Голос и феномен | страница 27
Гуссерль признает, что использование им слова «выражение» является чем-то «вынужденным». Но принуждение, которое таким образом упражнялось над языком, вскрывает его собственные интенции и в то же время обнаруживает общее основание метафизических импликаций.
Мы можем предположить, в качестве предварительного понимания, что вся речь (Rede) и каждая часть речи (Redeteil) так же, как и любой знак, который является сущностью того же сорта, будет расцениваться как выражение, независимо от того, выражена или нет такая речь актуально (wirklich geredet) и адресована она с коммуникативным намерением к какой-нибудь персоне или нет (§ 5, ET, p. 275).
Таким образом, то, что конституирует эффективность выраженного словами, физическое воплощение значения, тело речи, которое в своей идеальности принадлежит к эмпирически детерминированному языку, является если не внешним дискурсом, то, во всяком случае, чуждым природе выражения как такового, чуждым той чистой интенции, без которой не могло бы быть никакой речи. Весь слой эмпирической эффективности, т. е. всей фактической речи, таким образом, принадлежит указанию, которое оказывается еще более обширным, чем мы себе представляли. Эффективность, все события дискурса, указательны не только потому, что они находятся в мире, но также и потому, что они сохраняют в себе что-то от природы безвольной ассоциации.
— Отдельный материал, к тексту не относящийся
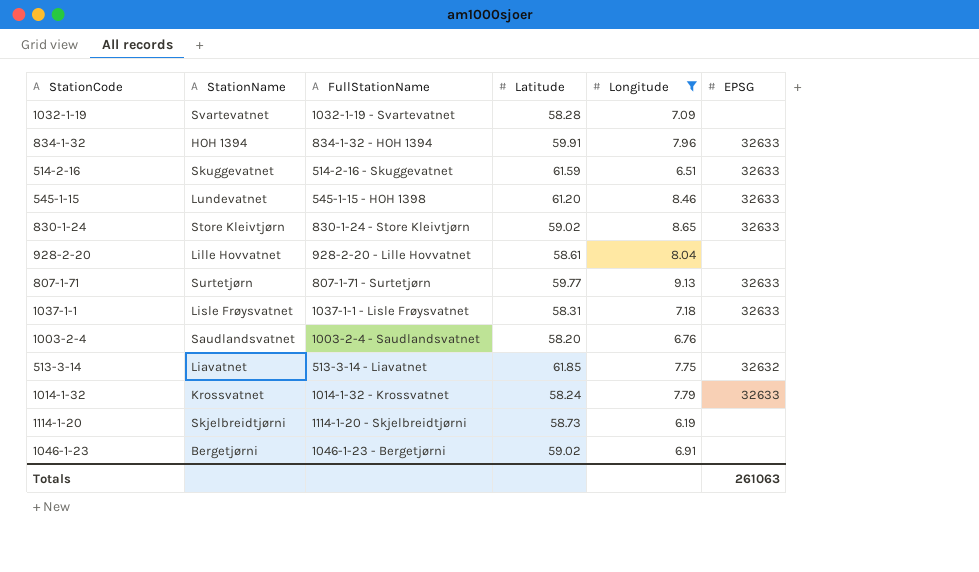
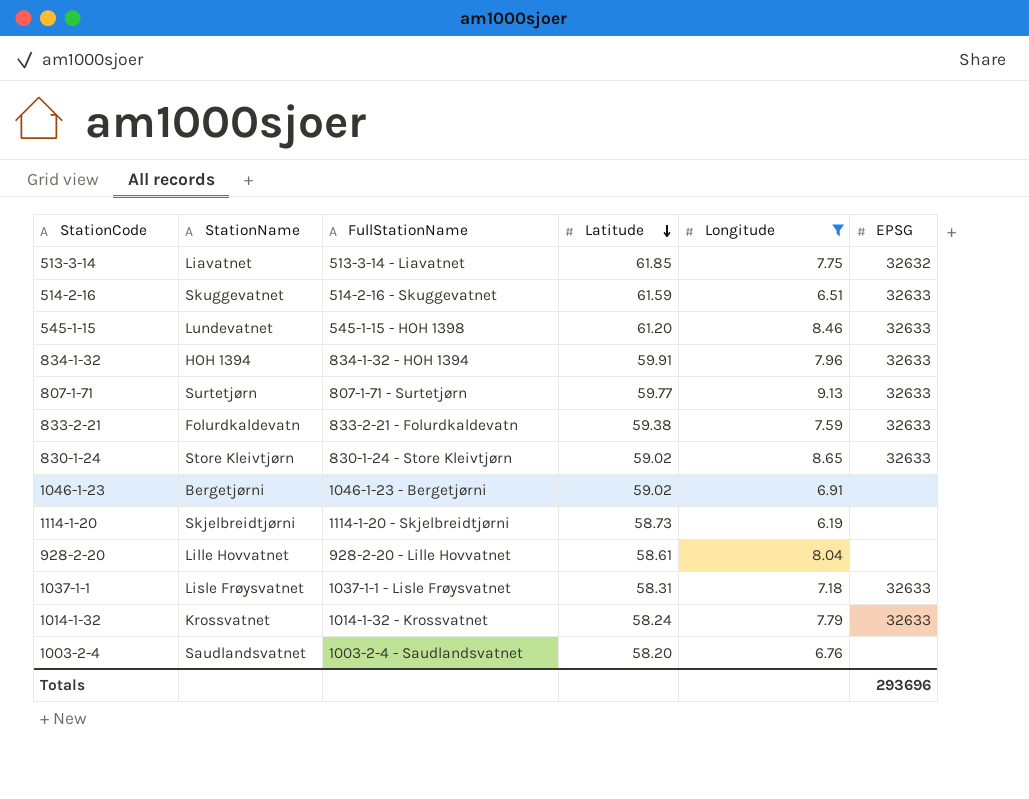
row order: none -> Latitude descending
row 1032-1-19: Svartevatnet | 1032-1-19 - Svartevatnet | 58.28 | 7.09 | none -> none
row 833-2-21: none -> Folurdkaldevatn | 833-2-21 - Folurdkaldevatn | 59.38 | 7.59 | 32633
Totals | EPSG: 261063 -> 293696

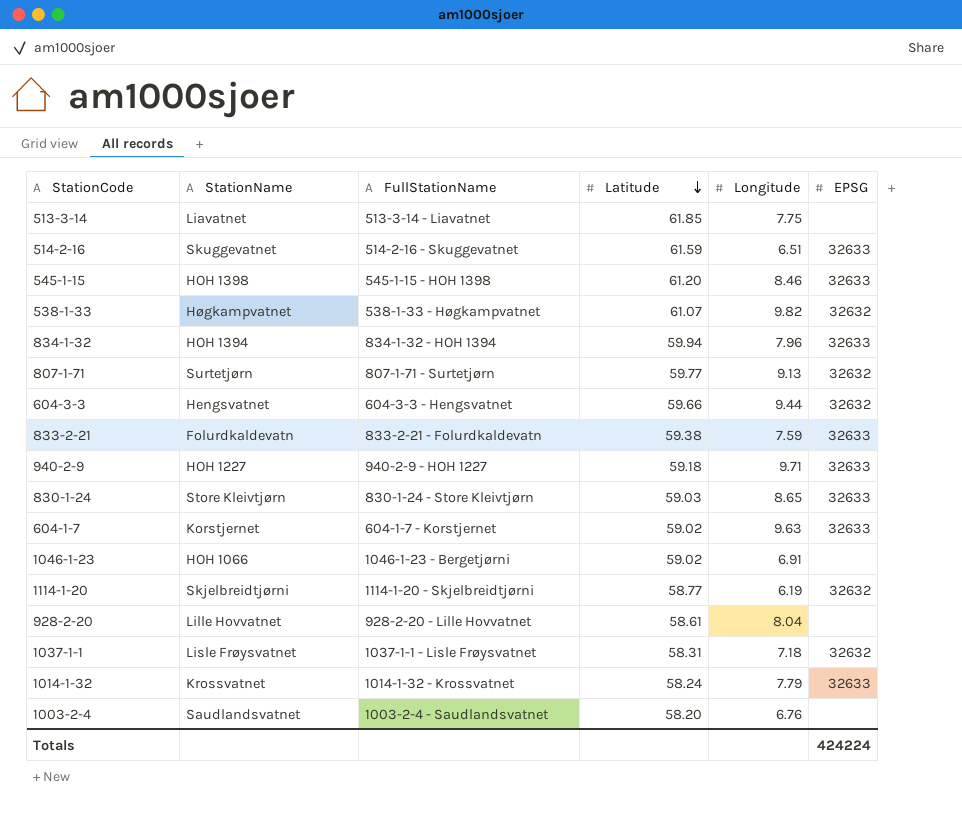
filter: Longitude <= 9.13 -> none
513-3-14 | EPSG: 32632 -> none
545-1-15 | StationName: Lundevatnet -> HOH 1398
834-1-32 | Latitude: 59.91 -> 59.94
807-1-71 | EPSG: 32633 -> 32632
830-1-24 | Latitude: 59.02 -> 59.03
1046-1-23 | StationName: Bergetjørni -> HOH 1066
1114-1-20 | Latitude: 58.73 -> 58.77
1114-1-20 | EPSG: none -> 32632
1037-1-1 | EPSG: 32633 -> 32632
Totals | EPSG: 293696 -> 424224

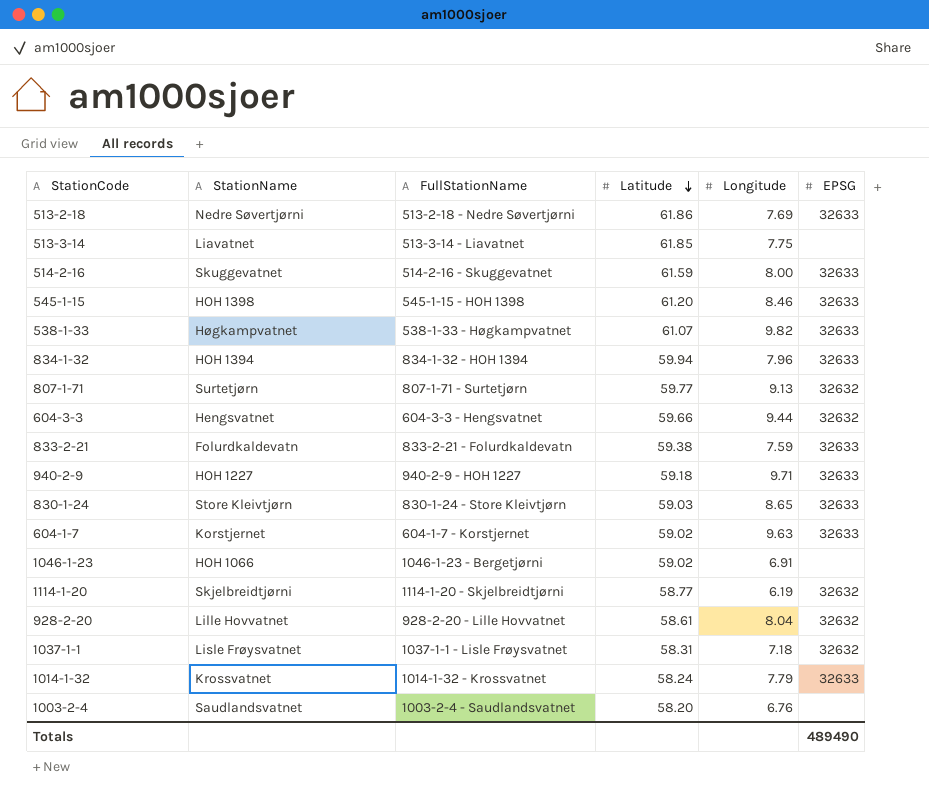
row 513-2-18: none -> Nedre Søvertjørni | 513-2-18 - Nedre Søvertjørni | 61.86 | 7.69 | 32633
514-2-16 | Longitude: 6.51 -> 8.00
538-1-33 | EPSG: 32632 -> 32633
928-2-20 | EPSG: none -> 32632
Totals | EPSG: 424224 -> 489490

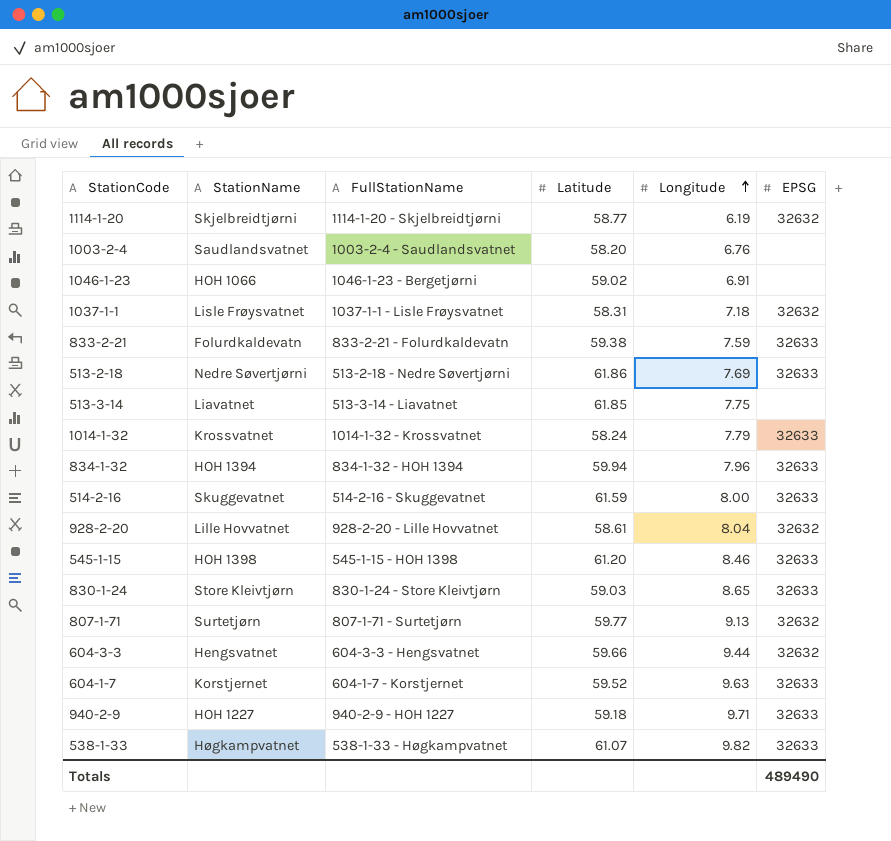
row order: Latitude descending -> Longitude ascending
604-1-7 | Latitude: 59.02 -> 59.52

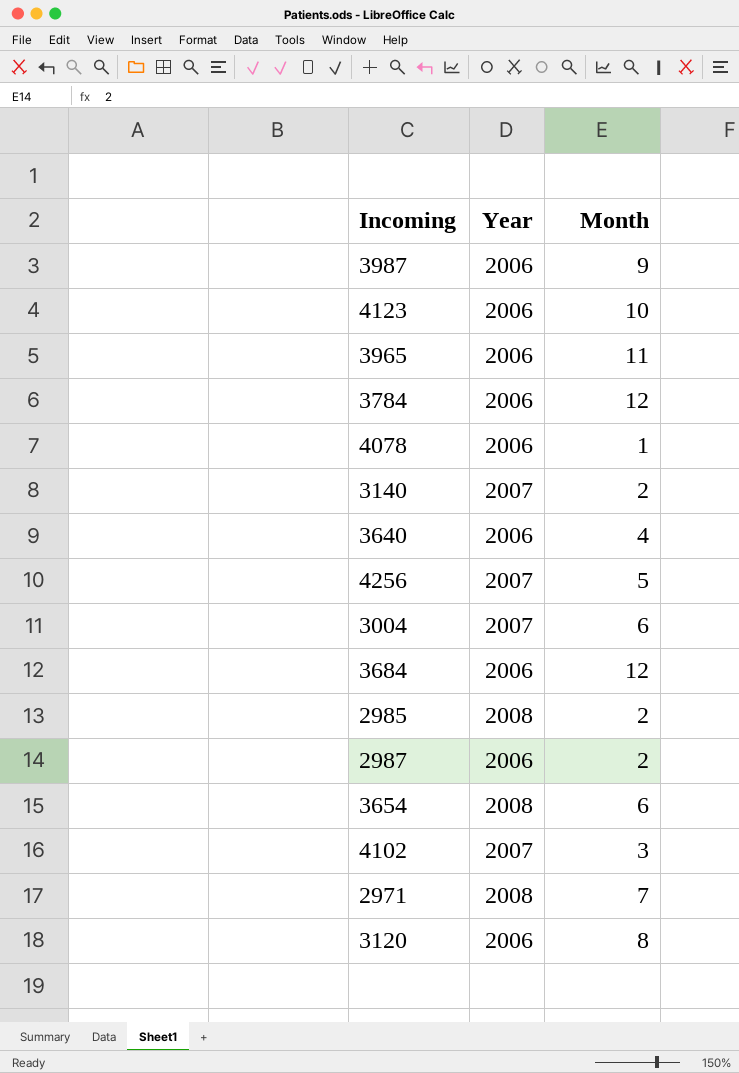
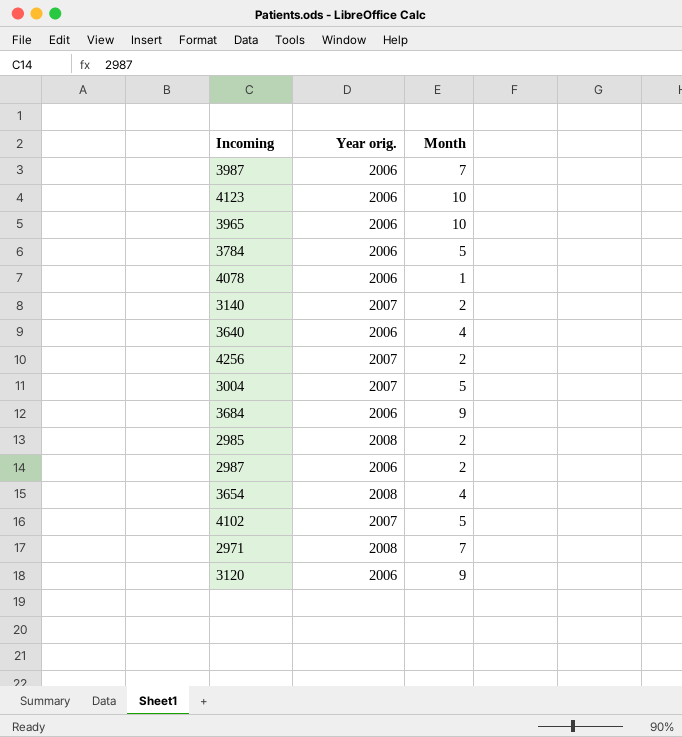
column name: Year -> Year orig.
3987 | Month: 9 -> 7
3965 | Month: 11 -> 10
3784 | Month: 12 -> 5
4256 | Month: 5 -> 2
3004 | Month: 6 -> 5
3684 | Month: 12 -> 9
3654 | Month: 6 -> 4
4102 | Month: 3 -> 5
3120 | Month: 8 -> 9

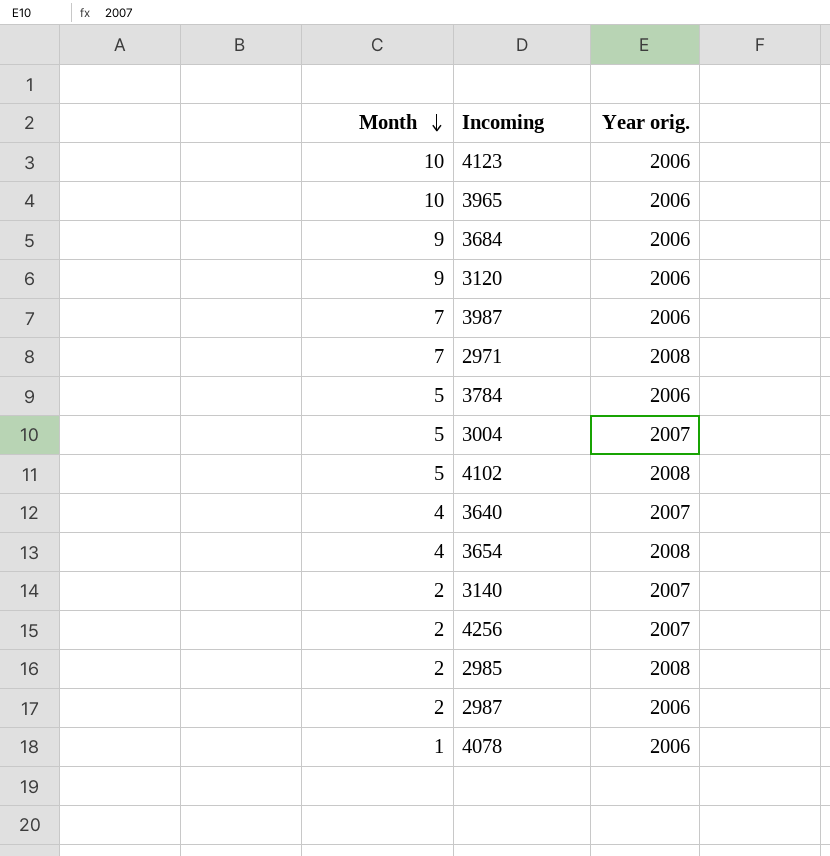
row order: none -> Month descending
column Month | position: 3 -> 1
4102 | Year orig.: 2007 -> 2008
3640 | Year orig.: 2006 -> 2007

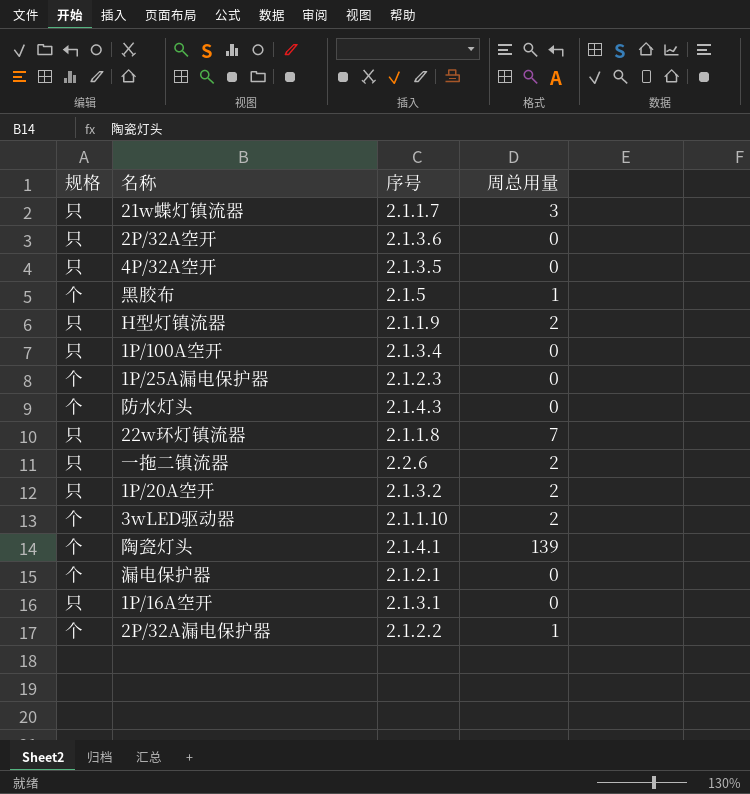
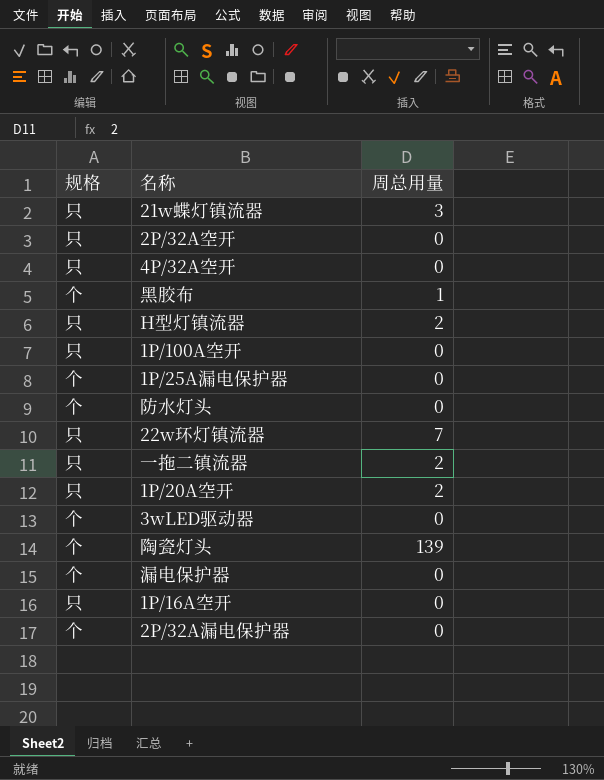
column 序号 | position: 3 -> none
3wLED驱动器 | 周总用量: 2 -> 0
2P/32A漏电保护器 | 周总用量: 1 -> 0

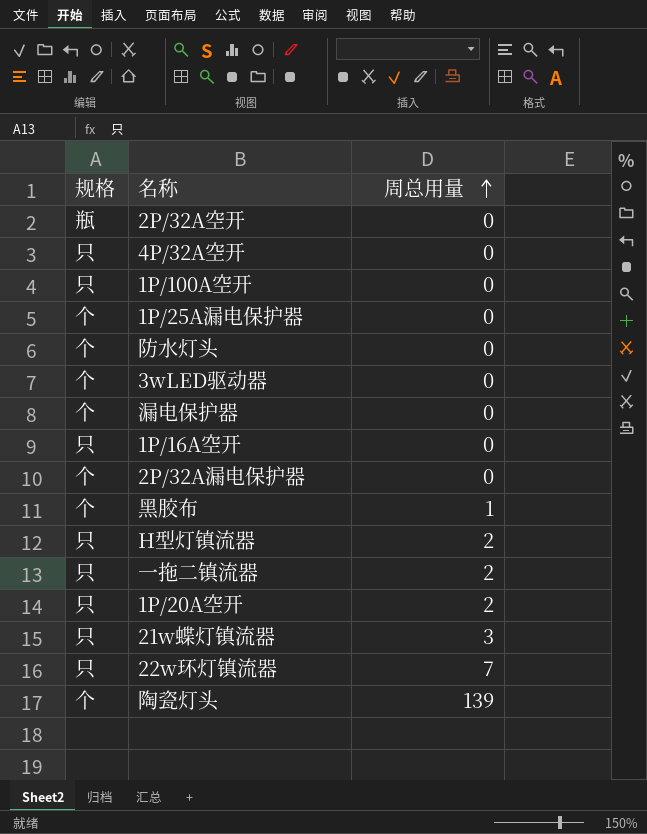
row order: none -> 周总用量 ascending
2P/32A空开 | 规格: 只 -> 瓶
Ибо если интенциональность никогда просто не означала волю, то определенно может показаться, что на уровне выразительного опыта (предполагая его ограниченным) Гуссерль рассматривает интенциональное сознание и волевое сознание как синонимы. И если бы мы пришли к мысли, — что он позволяет нам сделать в Идеях I, — что любой живой интенциональный опыт может в принципе продолжаться в выразительном опыте, мы, возможно, заключили бы, что, несмотря на темы рецептивной или интуитивной интенциональности и пассивного генезиса, понятие интенциональности было перенято из традиции волюнтаристической метафизики, т. е., возможно, из метафизики как таковой. Открытая телеология, которая управляет всей трансцендентальной феноменологией, в сущности, не была ничем другим, как трансцендентальным волюнтаризмом. Смысл хочет быть означенным; он выражается только в значении, которое не является ничем иным, как желанием-сказать-себя, присущим присутствию смысла.